In the structure of a Scottish clan, of the five main and individualised visual signatures, two are general for all clansmen, two signify the position within the clan or its Grand Council, and one belongs only to the chief.
A) the clan tartan, in our case is the Red Carruthers if we see ourselves as a clan in our own right. However, if we wish to continue to see still see ourselves as a sept of Bruce, the Bruce tartan is there for our use, but not our ownership.
B) the clan badge, which is taken from the crest of the Clan Chief, in our case the Seraphim, always and historically portrayed with a face. This is enclosed in a belt and buckle on which is inscribed the Chiefs motto: Promptus et Fidelis.
These two items identify us as a member or a supporter of the Border Reiver Clan Carruthers and show fealty to our Chief.
C) The use of banners which are flown by the chieftains or Armigers, usually at gatherings or above their residences if they so wish. Each one is identifiable to an individual and taken directly from the chief’s arms but with two differences. The chiefs flag can only be flown if he is in attendance in person.
D) A Chief, Chieftain and Armiger are permitted to wear eagle feathers, although these days some chose to have the feather/s incorporated in their cap badge, which is just as valid.
A Chieftain, who can only be appointed by a Chief and recognised by the Lord Lyon, can wear two eagle feathers in their bonnet, and an Armiger, may wear one, while the Chief themselves would signify their position by wearing three.
E) Last but not least, the Arms of the Clan Chief, from which everything except the tartan is derived. This is the property of the chief alone and therefore belongs to an individual not a family.
The Chief of any Scottish clan is confirmed in their use by the Lord Lyon in Edinburgh. This is based on their genealogical right to do so, either historically or after an evidenced petition is presented and accepted.
Most certainly within countries with recognised heralds from the Crown, to include Canada, registration of arms which inappropriately use the arms of others, would be refused. In countries where there are no government bodies for the registering of arms, all private Heraldic bodies will follow Heraldic Law and would again voice concerns.
Misuse and does it matter?
Anyone can wear any tartan and any clan badge and most clans would be flattered by you doing so. The self appointment of clan titles and the wearing of the accoutrements associated with them is harmless if kept within the club in which they are used. However, if used within the wider cultural population, they are more likely to offend and probably won’t be supported.
For those who are hereditary chiefs or those who have chosen to follow the long and often arduous path of attaining confirmation of title through the Lyon Court, then one has to assume that offence is guaranteed. Their personal signatures and that of their clan are important to them as well as to their clansmen. These include such families as the Buchanans, the Bells, the Carruthers, the Glendinnings, the Irvings and the MacKinnons. Some of whom have achieved their gaol after many years and some, who like us are still working through the process.

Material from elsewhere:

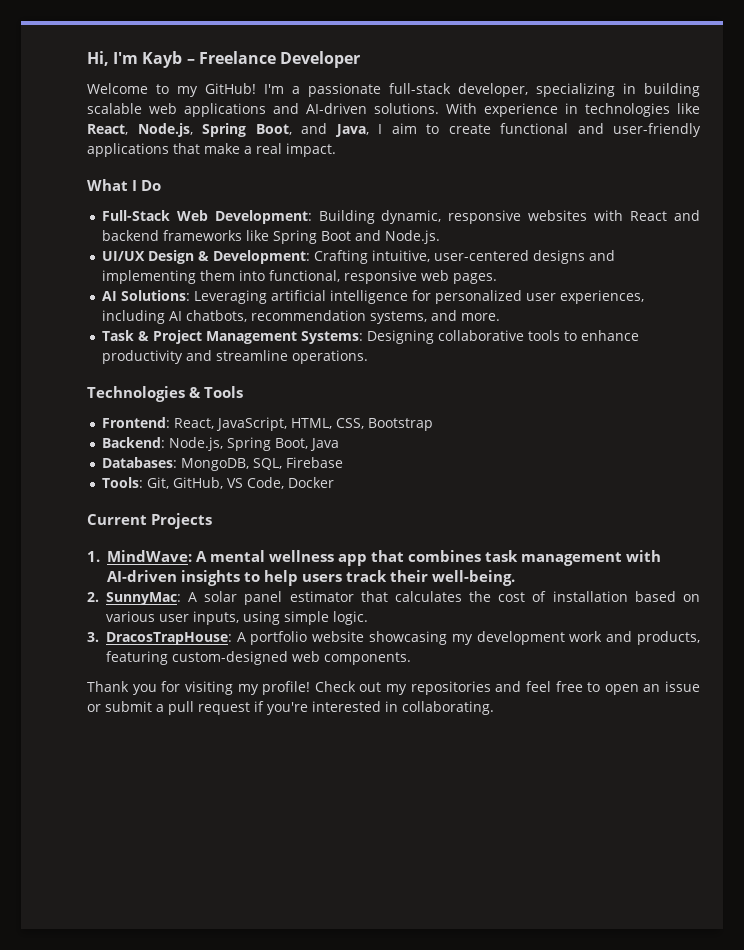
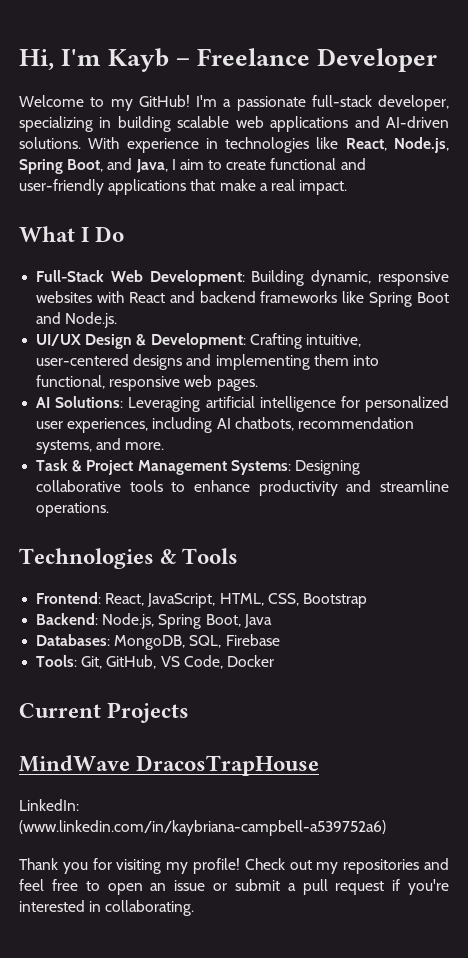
- 1. MindWave: A mental wellness app that combines task management with AI-driven insights to help users track their well-being.
- 2. SunnyMac: A solar panel estimator that calculates the cost of installation based on various user inputs, using simple logic.
- 3. DracosTrapHouse: A portfolio website showcasing my development work and products, featuring custom-designed web components.
+ MindWave DracosTrapHouse
+ LinkedIn: (www.linkedin.com/in/kaybriana-campbell-a539752a6)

Therefore, for those who fully embrace our heritage and culture, to include the many clan or Scottish gatherings being held annually, are inclined to recognise the authority of the Lyon in such matters. Outwith the embarrassment of being prevented from wearing visual signatures beyond their right to do so, one has to question whether the disdain by those who know, is worth it. It does however remain a personal choice as does the acceptance of that choice by others, but as a society we chosen to do things right and to in an attempt that we can hold our heads high by ensuring any claims we make are valid and evidenced.